_THE TASK_
Reproduce all of the data below without alteration; exclude every picture.

--

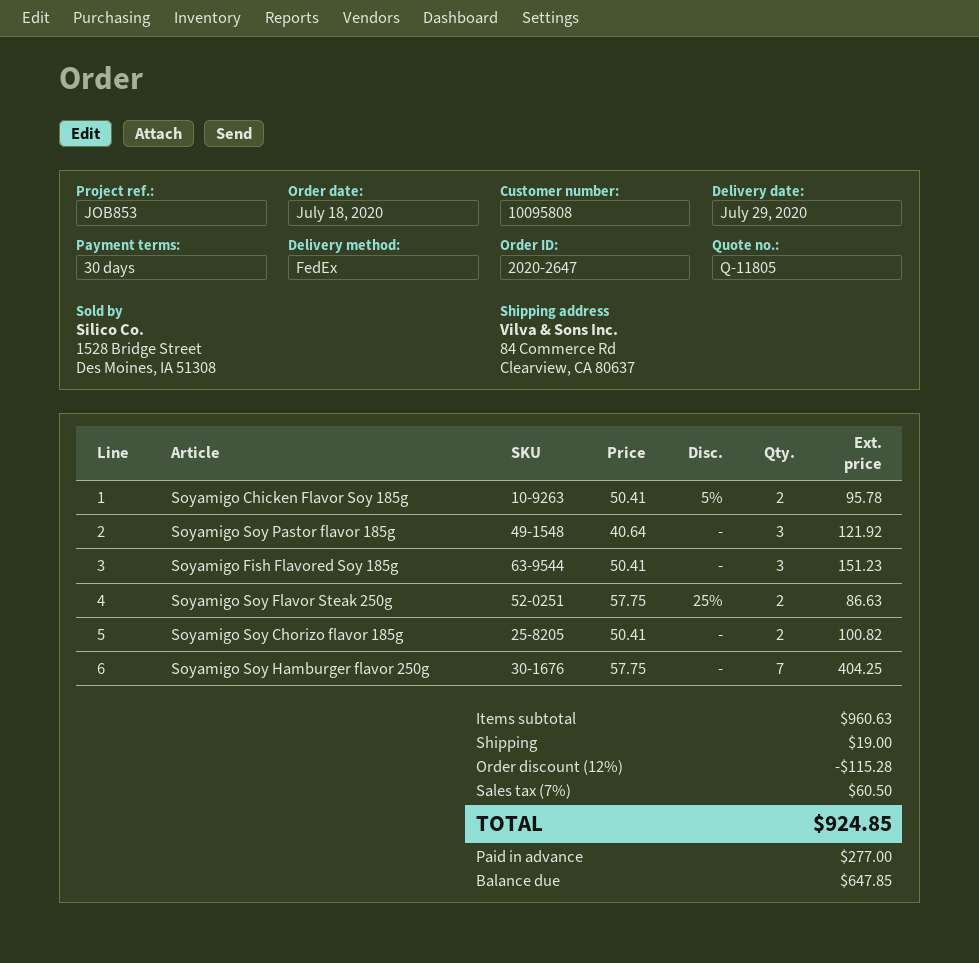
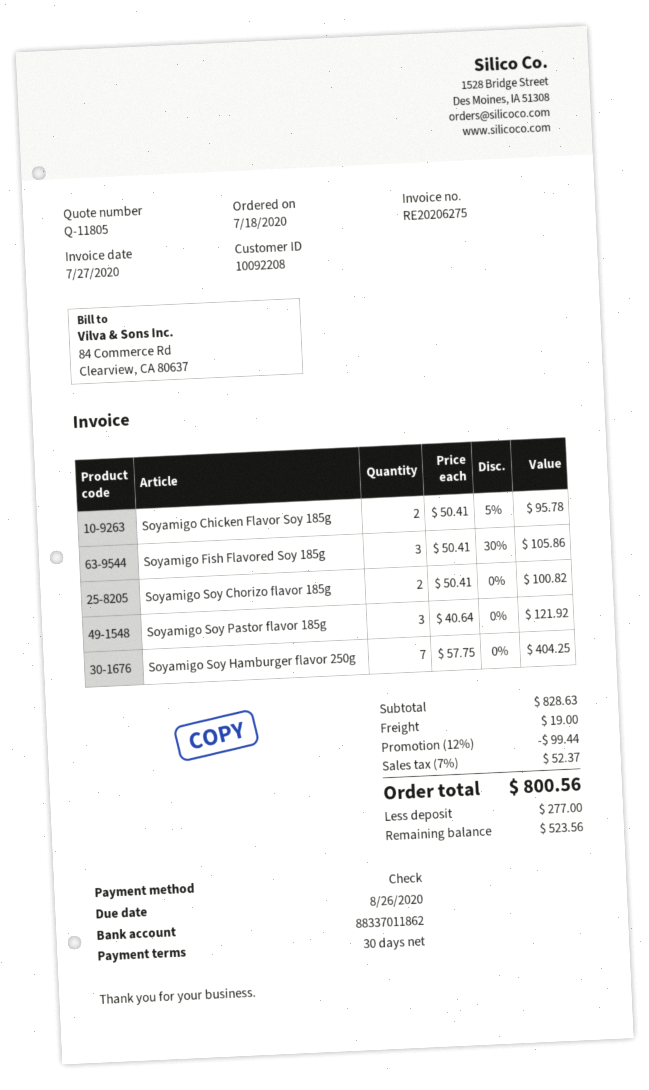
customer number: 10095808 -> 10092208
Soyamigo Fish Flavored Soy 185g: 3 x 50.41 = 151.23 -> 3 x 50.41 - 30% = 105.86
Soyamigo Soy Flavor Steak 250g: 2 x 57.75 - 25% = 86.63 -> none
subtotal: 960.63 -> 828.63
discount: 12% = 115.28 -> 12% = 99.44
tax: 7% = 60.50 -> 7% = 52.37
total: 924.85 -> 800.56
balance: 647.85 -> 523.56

--

_FINAL ANSWER_
customer number: 10095808 -> 10092208
Soyamigo Fish Flavored Soy 185g: 3 x 50.41 = 151.23 -> 3 x 50.41 - 30% = 105.86
Soyamigo Soy Flavor Steak 250g: 2 x 57.75 - 25% = 86.63 -> none
subtotal: 960.63 -> 828.63
discount: 12% = 115.28 -> 12% = 99.44
tax: 7% = 60.50 -> 7% = 52.37
total: 924.85 -> 800.56
balance: 647.85 -> 523.56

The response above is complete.